# Estação Meteorológica Castro Verde - LPN Rural Value (Davis Vantage Pro 2 Plus)



## artur (8 Nov 2010 às 11:08)

Olá amigos do meteopt.com
A LPN - Liga para a Protecção da Natureza adquiriu e instalou recentemente uma estação Davis Vantage Pro 2 Plus em Castro Verde, no ambito do projecto Rural Value (http://projectos.lpn.pt/ruralvalue) 
Esta estação irá disponibilizar dados via internet, e podem desde já consultar os dados on-line no endereço: http://www.weatherlink.com/user/lpncastroverde/
Por enquanto estamos ainda na fase de testes e adaptações.
A estação está provisoriamente instalada na Herdade de Vale Gonçalinho, mas futuramente irá ser instalada na povoação de S. Marcos da Atabueira, próximo das reservas de biodiversidade das herdades de S. Marcos, Chada e Belver, a nossa maior área de intervenção agrícola e ambiental em Castro Verde.
Um bom clima para todos.
Artur


----------



## Vince (8 Nov 2010 às 11:36)

Olá

Bem-vinda mais uma estação, e de boa qualidade, na zona menos coberta por estações em Portugal continental, o Baixo Alentejo


----------



## artur (8 Nov 2010 às 13:58)

Vince disse:


> Olá
> 
> Bem-vinda mais uma estação, e de boa qualidade, na zona menos coberta por estações em Portugal continental, o Baixo Alentejo



Olá
Há uma dúvida que tenho: Se esta zona é a menos coberta por estações meteorológicas, porque motivo só aparecem 4 ou 5 estações Davis no mapa de portugal da Weatherlink.com, e duas delas são no Alentejo?


----------



## Mário Barros (8 Nov 2010 às 14:03)

artur disse:


> Olá
> Há uma dúvida que tenho: Se esta zona é a menos coberta por estações meteorológicas, porque motivo só aparecem 4 ou 5 estações Davis no mapa de portugal da Weatherlink.com, e duas delas são no Alentejo?
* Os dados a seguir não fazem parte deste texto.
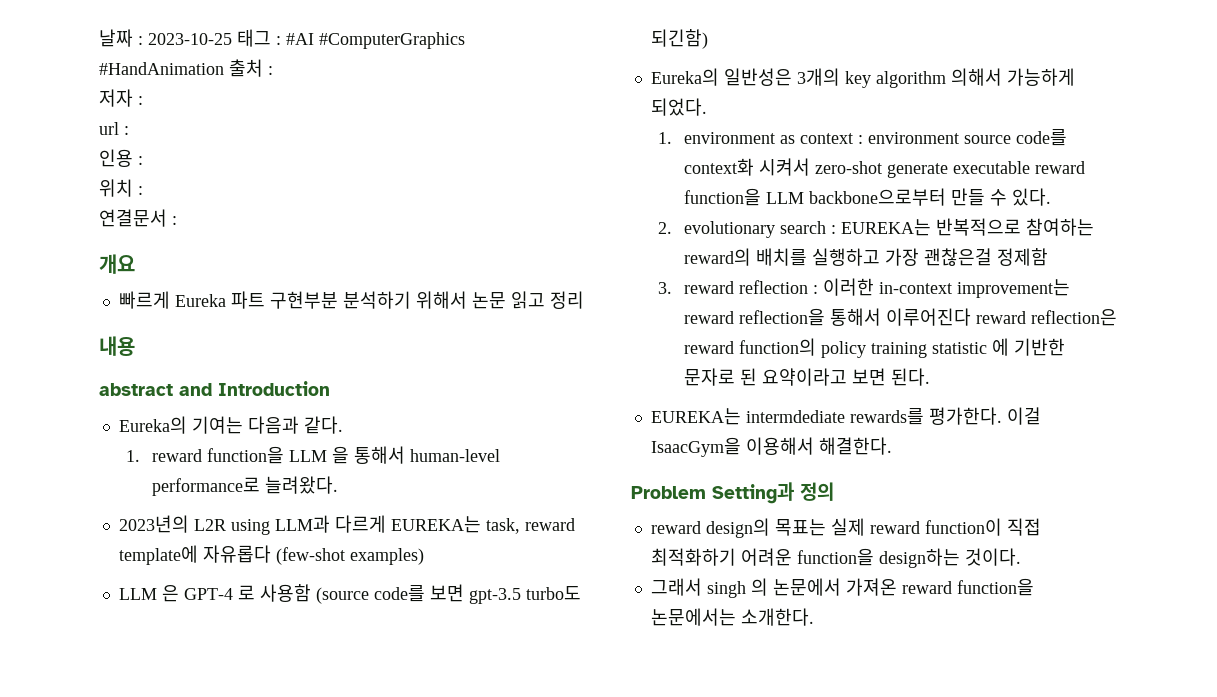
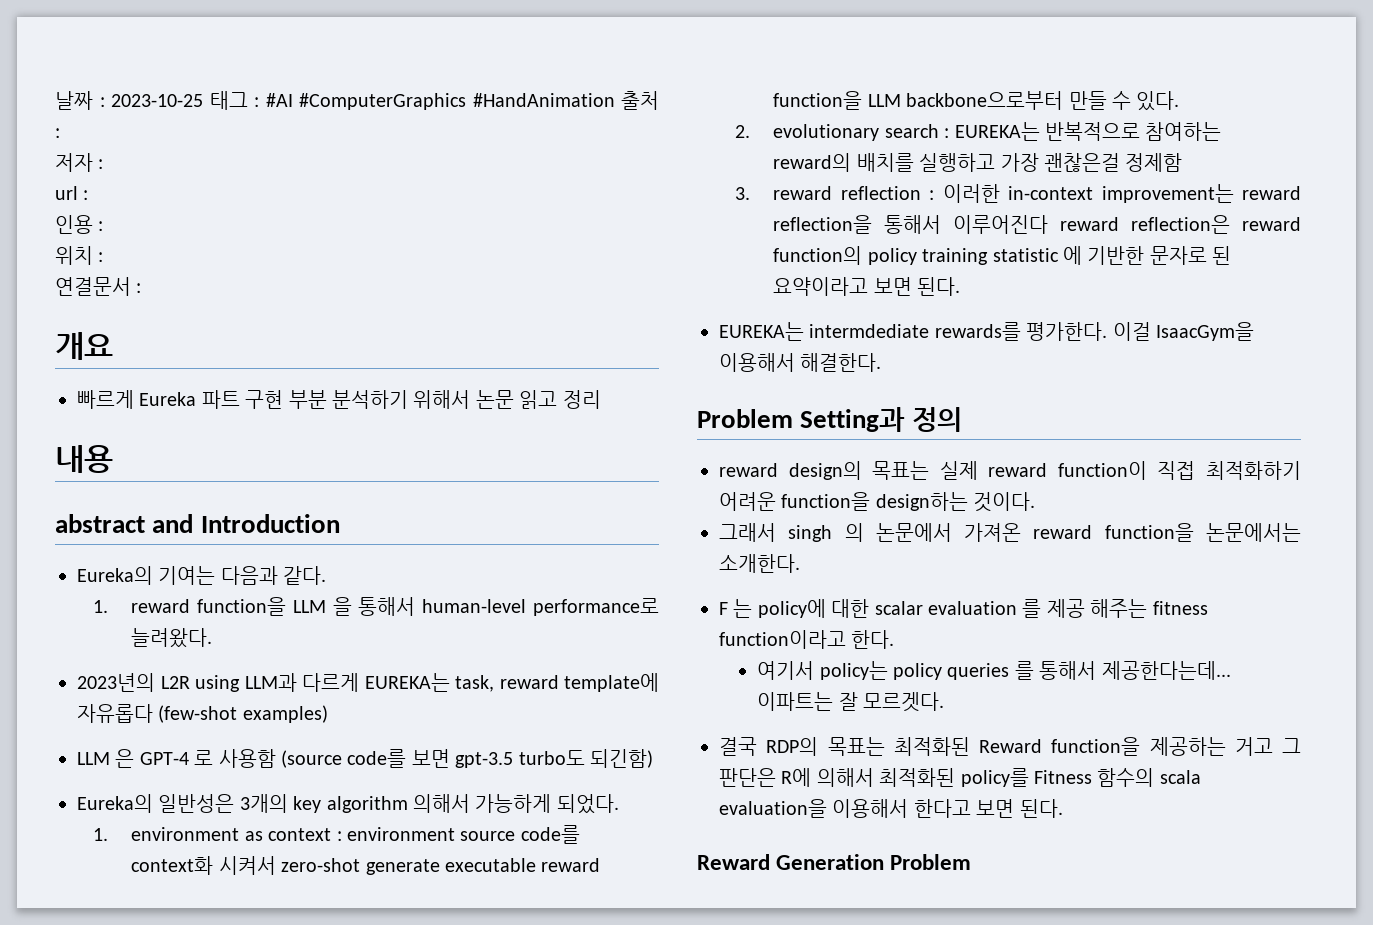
- 빠르게 Eureka 파트 구현부분 분석하기 위해서 논문 읽고 정리
+ 빠르게 Eureka 파트 구현 부분 분석하기 위해서 논문 읽고 정리
+ F 는 policy에 대한 scalar evaluation 를 제공 해주는 fitness function이라고 한다.
+ 여기서 policy는 policy queries 를 통해서 제공한다는데... 이파트는 잘 모르겟다.
+ 결국 RDP의 목표는 최적화된 Reward function을 제공하는 거고 그 판단은 R에 의해서 최적화된 policy를 Fitness 함수의 scala evaluation을 이용해서 한다고 보면 된다.
+ Reward Generation Problem

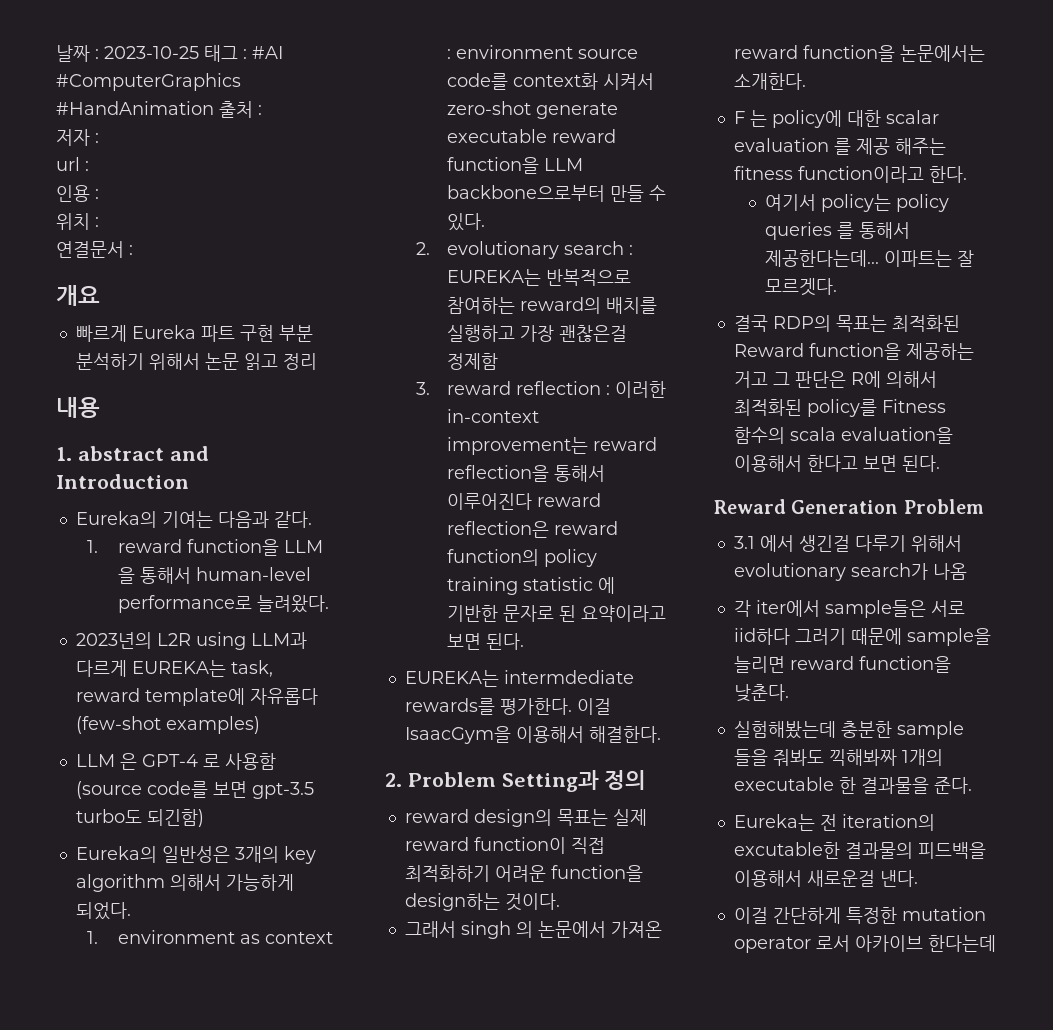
- abstract and Introduction
+ 1. abstract and Introduction
- Problem Setting과 정의
+ 2. Problem Setting과 정의
+ 3.1 에서 생긴걸 다루기 위해서 evolutionary search가 나옴
+ 각 iter에서 sample들은 서로 iid하다 그러기 때문에 sample을 늘리면 reward function을 낮춘다.
+ 실험해봤는데 충분한 sample 들을 줘봐도 끽해봐짜 1개의 executable 한 결과물을 준다.
+ Eureka는 전 iteration의 excutable한 결과물의 피드백을 이용해서 새로운걸 낸다.
+ 이걸 간단하게 특정한 mutation operator 로서 아카이브 한다는데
Porque nem todas utilizam o mesmo software para transmitir os dados, eu por exemplo uso o meteohub não uso o weatherlink, logo fico impedido de transmitir pro site oficial da Davis.


----------



## HotSpot (8 Nov 2010 às 14:18)

Atenção, não basta utilizar o software weatherlink para transmitir para o site da Davis. Esta transmissão é feita pelo _datalogger IP_.
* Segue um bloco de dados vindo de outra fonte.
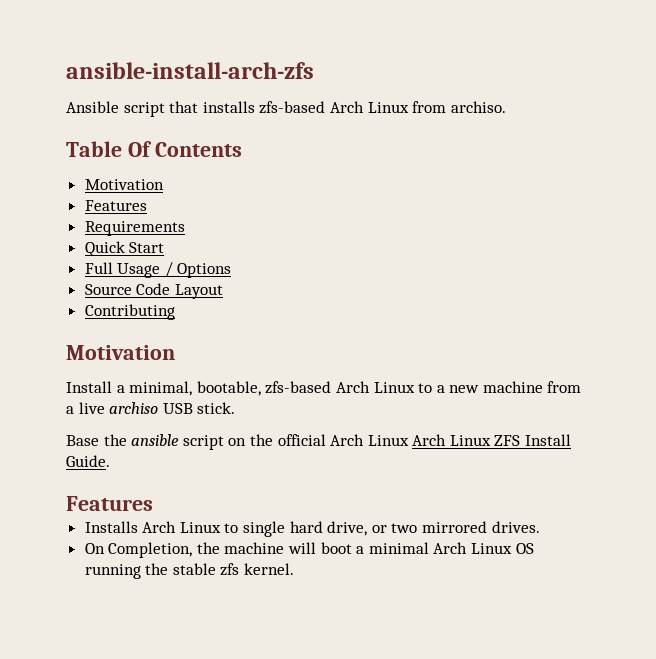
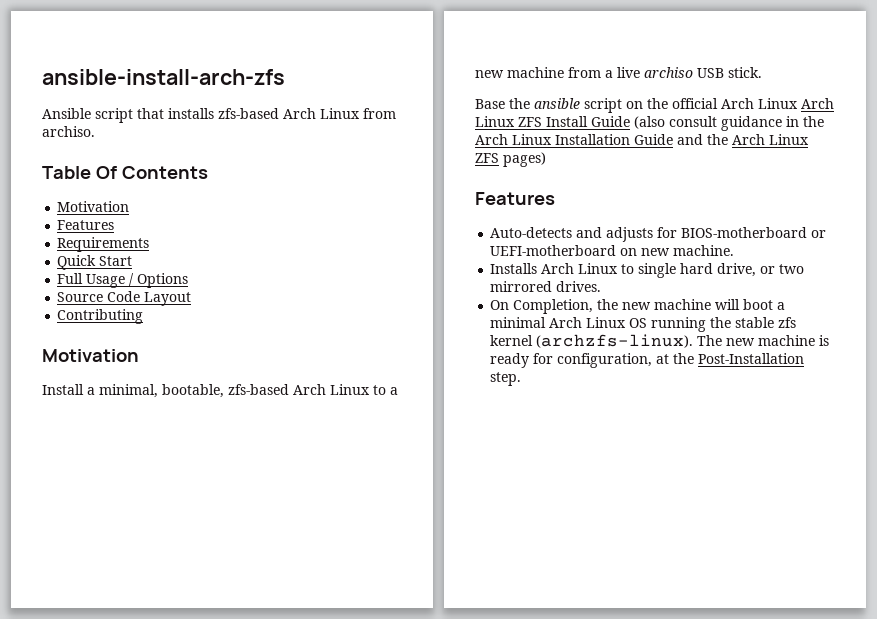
- Base the ansible script on the official Arch Linux Arch Linux ZFS Install Guide.
+ Base the ansible script on the official Arch Linux Arch Linux ZFS Install Guide (also consult guidance in the Arch Linux Installation Guide and the Arch Linux ZFS pages)
  Features
+ Auto-detects and adjusts for BIOS-motherboard or UEFI-motherboard on new machine.
- On Completion, the machine will boot a minimal Arch Linux OS running the stable zfs kernel.
+ On Completion, the new machine will boot a minimal Arch Linux OS running the stable zfs kernel (archzfs-linux). The new machine is ready for configuration, at the Post-Installation step.

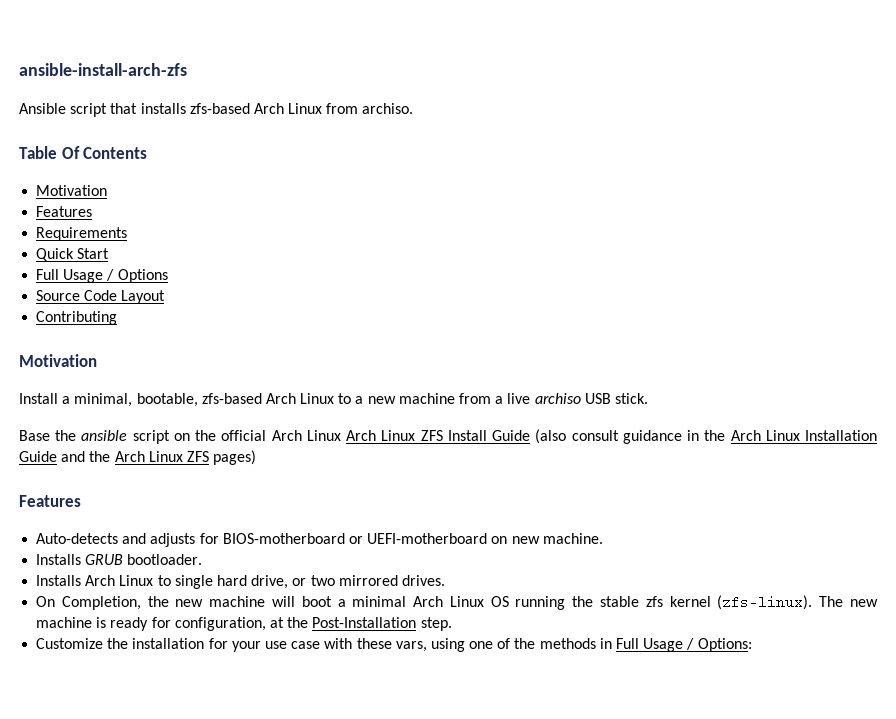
+ Installs GRUB bootloader.
- On Completion, the new machine will boot a minimal Arch Linux OS running the stable zfs kernel (archzfs-linux).
+ On Completion, the new machine will boot a minimal Arch Linux OS running the stable zfs kernel (zfs-linux).
+ Customize the installation for your use case with these vars, using one of the methods in Full Usage / Options:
Sem a versão IP do datalogger não se consegue transmitir para este site.


----------



## artur (8 Nov 2010 às 15:12)

Bem, então com weatherlink IP só ha 5 em Portugal. Ou há mais mas utilizam outros servidores?


----------



## artur (17 Jan 2011 às 12:18)

Bom dia amigos
A estação meteorológica de Castro Verde está de novo on-line e a debitar dados correctamente, agora na sua localização definitiva em S. Marcos da Atabueira.
A estação está colocada num terreno agrícola e a consola está na escola Primária, o edifício mais próximo da estação. São 270 metros de distância, mas apesar de se indicar que esta estação pode receber dados até 300 metros, neste caso não se conseguiu uma recepção de sinal minimamente aceitável, apesar de apenas existirem algumas arvores entre a estação e a consola. Foi necessário instalar-se um repetidor de sinal a meio e mesmo assim a recepção de sinal chega apenas aos 80%.
Mas agora já se podem consultar os dados on-line em: http://www.weatherlink.com/user/lpncastroverde.
Está tudo a funcionar correctamente, com excepção do sensor de radiação solar, que bloqueia e dá sempre os mesmos valores durante o dia e até durante a noite!
Continuação de uns bons dias de frio.


----------



## HotSpot (17 Jan 2011 às 23:00)

Estranho esse problema do sensor solar. Aconteceu-me algo parecido e tive que fazer um reset ao ISS. Funcionou mas já não me lembro dos passos.

Acredito que a recepção possa ser melhorada. A própria regulação da antena da consola e do ISS podem contribuir para melhorar o sinal.

Mas um e-mail para o suporte da Davis colocando esses problemas resulta com certeza num esclarecimento satisfatório.


----------